In Great Waters by R. S. Thomas

You are there also

at the foot of the precipice

of water that was too steep

for the drowned: their breath broke

and they fell. You have made an altar

out of the deck of the lost

trawler whose spars

are your cross. The sand crumbles

like bread; the wine is

the light quietly lying

in its own chalice.

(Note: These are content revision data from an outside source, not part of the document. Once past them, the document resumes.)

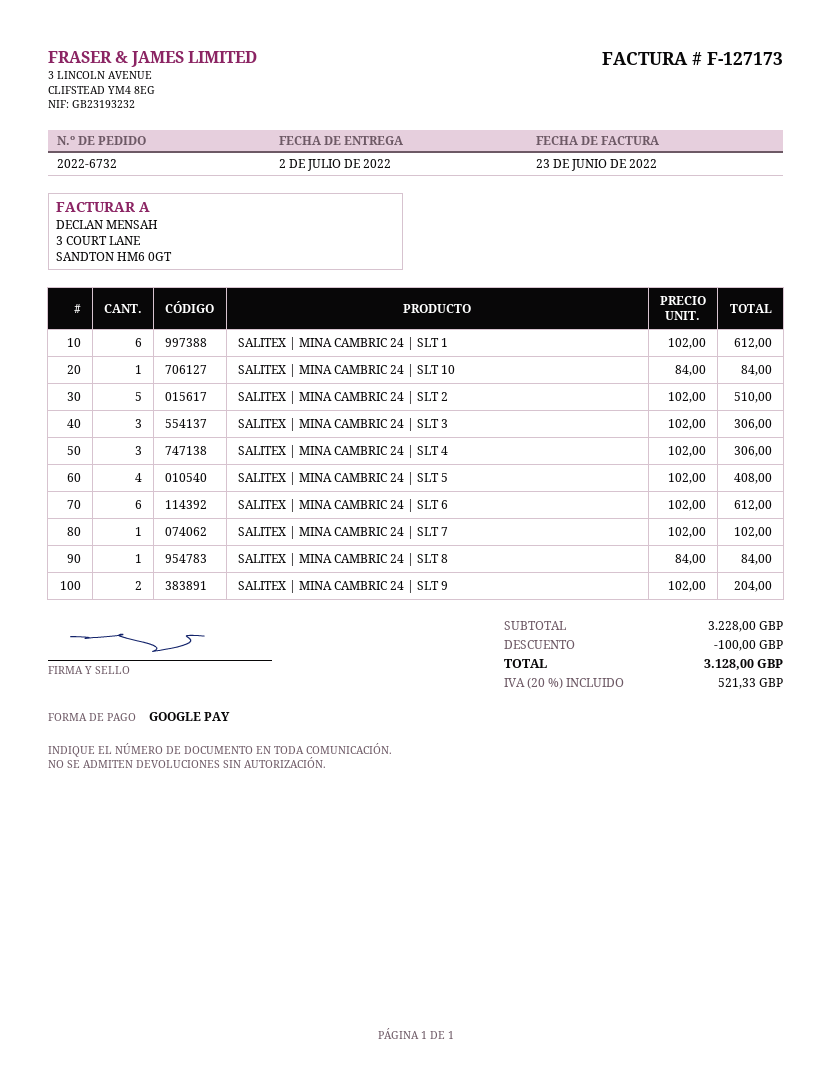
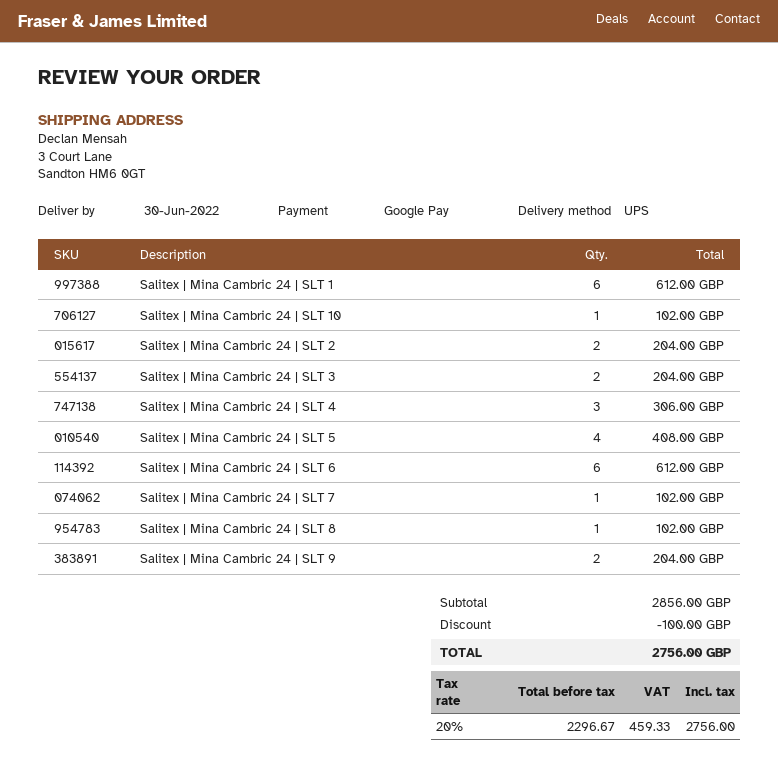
delivery date: 2022-07-02 -> 2022-06-30
SALITEX | MINA CAMBRIC 24 | SLT 10: 1 for 84.00 -> 1 for 102.00
SALITEX | MINA CAMBRIC 24 | SLT 2: 5 for 510.00 -> 2 for 204.00
SALITEX | MINA CAMBRIC 24 | SLT 3: 3 for 306.00 -> 2 for 204.00
SALITEX | MINA CAMBRIC 24 | SLT 8: 1 for 84.00 -> 1 for 102.00
subtotal: 3228.00 -> 2856.00
tax: 20% = 521.33 -> 20% = 459.33
total: 3128.00 -> 2756.00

There is

a sacrament there more beauty

than terror whose ministrant

you are and the aisles are full

of the sea shapes coming to its celebration.

 

by R. S. Thomas

from Frequencies (1978)

Hywel and Blodwen by Idris Davies

Where are you going to, Hywel and Blodwen,

With your eyes as sad as your shoes?

We are going to learn a nimble language

By the waters of the Ouse.

 

We are trampling through Gloucester and through Leicester,

We hope we shall not drop,

And we talk as we go of the Merthyr streets

And a house at Dowlais Top.

 

We have triads and englyns from pagan Dyfed

To brace us in the fight,

And three or four hundred Methodist hymns

To sing on a starless night.

 

We shall grumble and laugh and trudge together

Till we reach the stark North Sea

And talk till we die of Pantycelyn

And the eighteenth century.

 

We shall try to forget the Sunday squabbles,

And the foreign magistrate,

And the stupid head of the preacher’s wife,

And the broken iron gate.

 

So here we say farewell and wish you

Less trouble and less pain,

And we trust you to breed a happier people

Ere our blood flows back again.

 

by Idris Davies


There was a Welsh language opera based on the same Welsh story as this poem. Blodwen is an opera in three acts composed in 1878 by Dr Joseph Parry to a Welsh libretto by Richard Davies. It was the first opera written in the Welsh language. I just mention it as I doubt many people know of it.